When little Matthew was born and diagnosed with Peroxisomal Biogenesis Disorder (Zellweger’s Syndrome) we asked our son Adam (having a mild form of Zellweger’s, Infantile Refsum’s) to give us advice about raising his new brother. Within a quick moment Adam replied, “Do not be sad for the disabilities, for us they are normal.  We have a life to live.”  It is easy to give way to profound grief, even so much so that the children perceive they are the cause of a parent’s sadness.  I could never forget Adam’s words.  They became the motivation to write, with the help of God, a different story for Matthew.
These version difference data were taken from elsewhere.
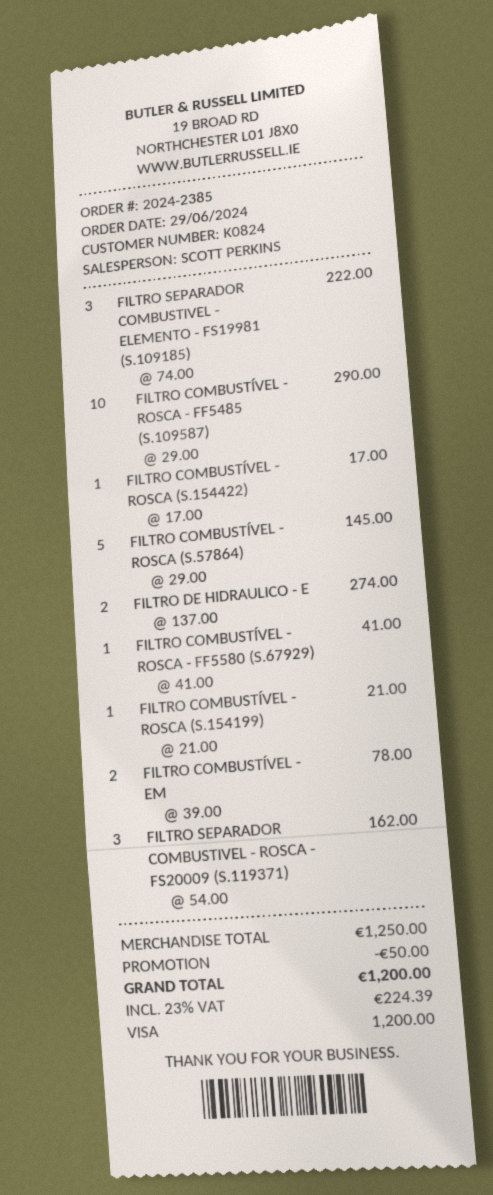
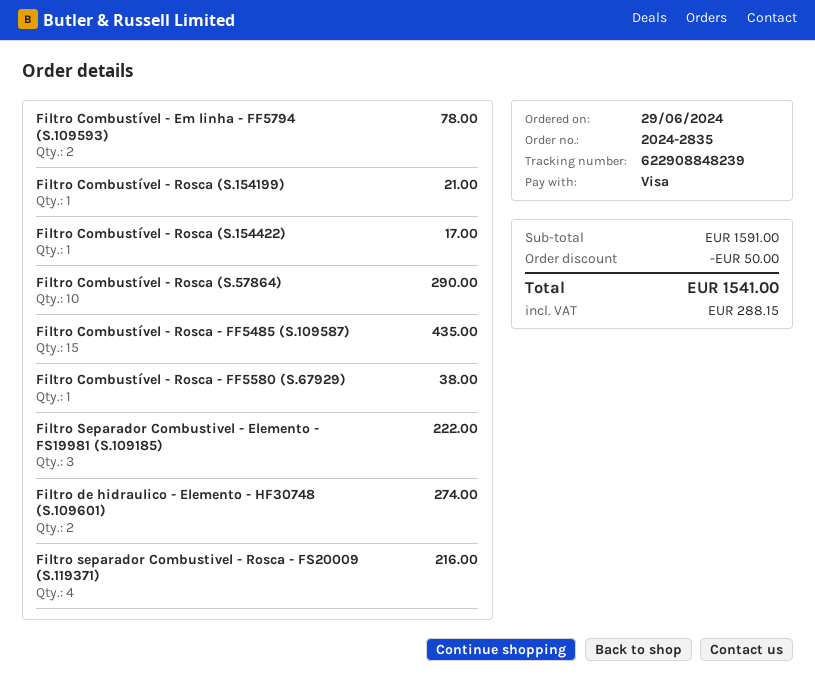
order number: 2024-2385 -> 2024-2835
FILTRO COMBUSTÍVEL - ROSCA - FF5485 (S.109587): 10 for 290.00 -> 15 for 435.00
FILTRO COMBUSTÍVEL - ROSCA (S.57864): 5 for 145.00 -> 10 for 290.00
FILTRO COMBUSTÍVEL - ROSCA - FF5580 (S.67929): 1 for 41.00 -> 1 for 38.00
FILTRO SEPARADOR COMBUSTIVEL - ROSCA - FS20009 (S.119371): 3 for 162.00 -> 4 for 216.00
subtotal: 1250.00 -> 1591.00
tax: 224.39 -> 288.15
total: 1200.00 -> 1541.00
In meditating on and remembering that the only disability our children know is to be alone, to have no value in being alive, and if true success is helping another reach to a place he could not attain by himself, then we as parents have the prime opportunity—the gift—to become extraordinary.

  

Advice for Professionals

January 2013 Matthew, age fifteen, delivered a message of advice to the focus group on rare disease research conducted by Harvard Medical School and Brigham and Women’s Hospital in Boston through a contract from the US government’s Agency for Healthcare Research and Quality (AHRQ), stating, “Search out what is not working, and seek to support it.  Keep it simple. And please hurry!” Young Matthew, full of insights, has also offered doctors his advice to “Please, read my medical history.”